According to Senior Engineering Manager Jorge Alba, the improvements are a response to a 2018 study that looked for solutions to issues of street ponding and structure flooding experienced by the subdivisions during Hurricane Harvey and other major storms. Most of the construction will occur along Commonwealth Boulevard and Acacia Drive between Austin Parkway and Steep Bank Creek.
Sugar Land City Engineer Jessie Li said these neighborhoods are more susceptible because they are older and have homes built on relatively lower slab elevations. When city pump stations cannot keep up with excessive rainfall, like during Harvey, these houses are often affected first, Li said.
Construction on the Settlers Grove Drainage Improvements Project is underway now, while Austin Park and Chimneystone were approved by voters to be serviced by the 2019 General Obligations Bond program.
“This also goes a long way to fulfilling the commitment that we had to Chimneystone and Austin Park after the Harvey flooding,” Sugar Land Mayor Joe Zimmerman said at the council meeting.
Fifty-three percent of the GO Bond is allocated to improving drainage, and this $47 million distribution is being used to fund nine other projects throughout the city.
“It's definitely our top one priority, along with mobility and public safety,” Li said.
According to a city of Sugar Land news release, drainage improvement is residents’ highest concern, based on the 2020 Citizen Satisfaction Survey.
With a notice to proceed issued by the city in June, the Austin Park and Chimneystone project design is expected to finish by September 2022. Construction is anticipated to begin November 2022. When finished, it will include a new storm drainage outfall into Ditch A south of Austin Park, storm drainage improvements along Acacia Drive, a nine-by-eight-foot reinforced concrete storm drain in Austin Park and a 4,900-foot concrete-lined channel east of Chimneystone.
Li said construction will affect traffic with lane closures for roads in the area.
“It's going to be difficult for people living there, going through the construction especially for this type of construction. It's very intrusive,” Li said.
Based on experience from previous projects, Li said the city is prepared to keep the public updated through means like door hangers, website postings and presentations at homeowner association meetings. Residents may be affected in ways such as loss of driveway access, changes to trash pick-up locations or mail delivery rates, according to Li.
Because these subdivisions are older, Li said they may find water lines in need of replacement during drainage construction. If this occurs, the city will give affected residents notice 48 hours ahead of their water being turned off for a few hours during the day.

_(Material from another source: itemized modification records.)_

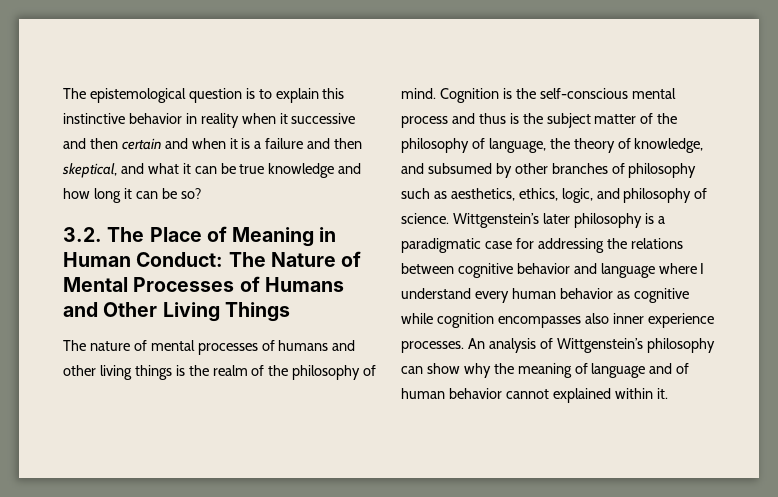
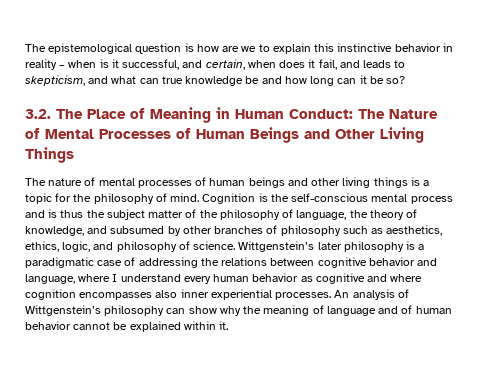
- The epistemological question is to explain this instinctive behavior in reality when it successive and then certain and when it is a failure and then skeptical, and what it can be true knowledge and how long it can be so?
+ The epistemological question is how are we to explain this instinctive behavior in reality – when is it successful, and certain, when does it fail, and leads to skepticism, and what can true knowledge be and how long can it be so?
- 3.2. The Place of Meaning in Human Conduct: The Nature of Mental Processes of Humans and Other Living Things
+ 3.2. The Place of Meaning in Human Conduct: The Nature of Mental Processes of Human Beings and Other Living Things
- The nature of mental processes of humans and other living things is the realm of the philosophy of mind.
+ The nature of mental processes of human beings and other living things is a topic for the philosophy of mind.
- Cognition is the self-conscious mental process and thus is the subject matter of the philosophy of language, the theory of knowledge, and subsumed by other branches of philosophy such as aesthetics, ethics, logic, and philosophy of science.
+ Cognition is the self-conscious mental process and is thus the subject matter of the philosophy of language, the theory of knowledge, and subsumed by other branches of philosophy such as aesthetics, ethics, logic, and philosophy of science.
- Wittgenstein’s later philosophy is a paradigmatic case for addressing the relations between cognitive behavior and language where I understand every human behavior as cognitive while cognition encompasses also inner experience processes.
+ Wittgenstein’s later philosophy is a paradigmatic case of addressing the relations between cognitive behavior and language, where I understand every human behavior as cognitive and where cognition encompasses also inner experiential processes.
- An analysis of Wittgenstein’s philosophy can show why the meaning of language and of human behavior cannot explained within it.
+ An analysis of Wittgenstein’s philosophy can show why the meaning of language and of human behavior cannot be explained within it.

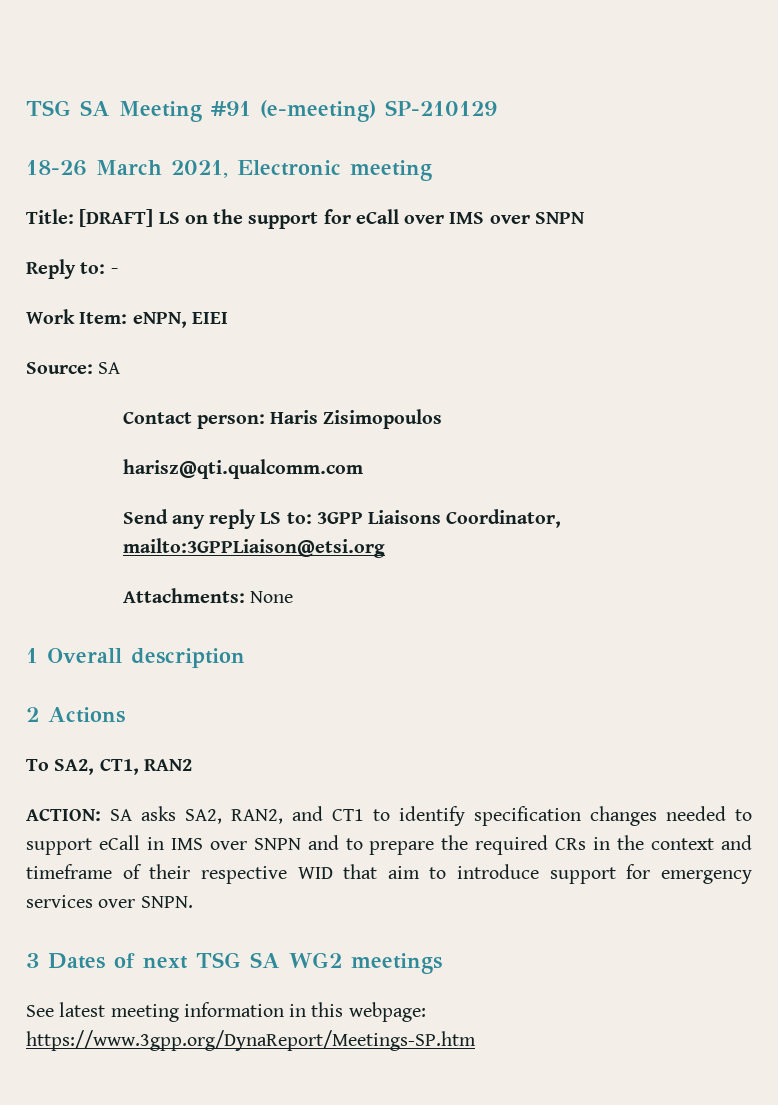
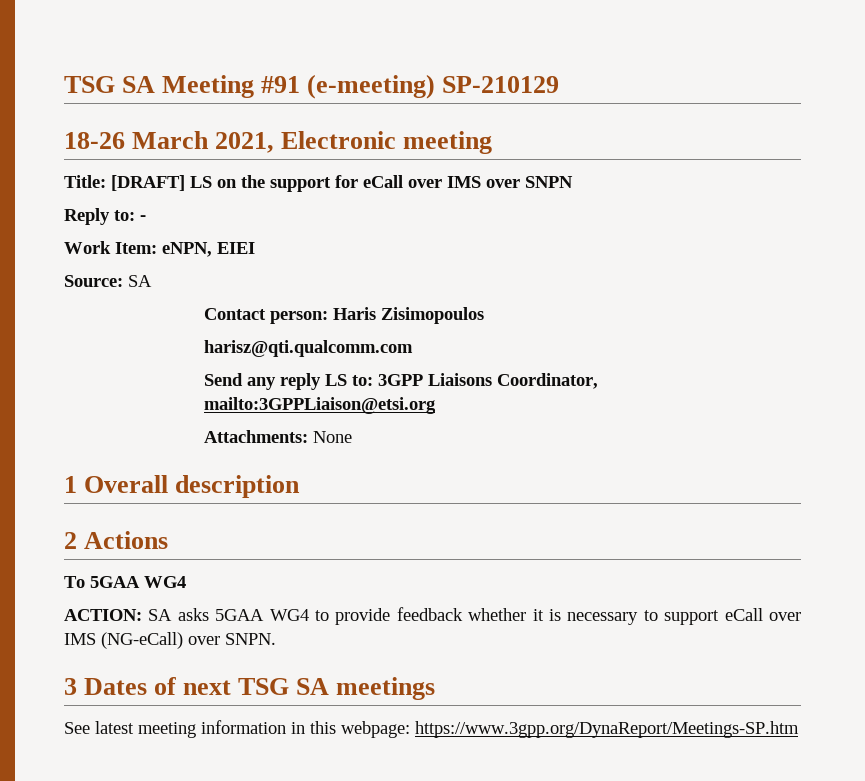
- To SA2, CT1, RAN2
+ To 5GAA WG4
- ACTION: SA asks SA2, RAN2, and CT1 to identify specification changes needed to support eCall in IMS over SNPN and to prepare the required CRs in the context and timeframe of their respective WID that aim to introduce support for emergency services over SNPN.
+ ACTION: SA asks 5GAA WG4 to provide feedback whether it is necessary to support eCall over IMS (NG-eCall) over SNPN.
- 3 Dates of next TSG SA WG2 meetings
+ 3 Dates of next TSG SA meetings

The project’s $16.5 million budget for design and construction was approved for a Flood Infrastructure Fund loan through the Texas Water Development Board in May. With 0% interest on the 30-year loan, the city is estimated to save over $7.6 million.
To move forward with the contract for the Austin Park and Chimneystone drainage improvements project, the council also approved the reallocation of $258,104 from fiscal year 2022. This increased design contract cost was to account for additional services, such as an Environmental Determination and Feasibility Report, required to qualify for the state loan.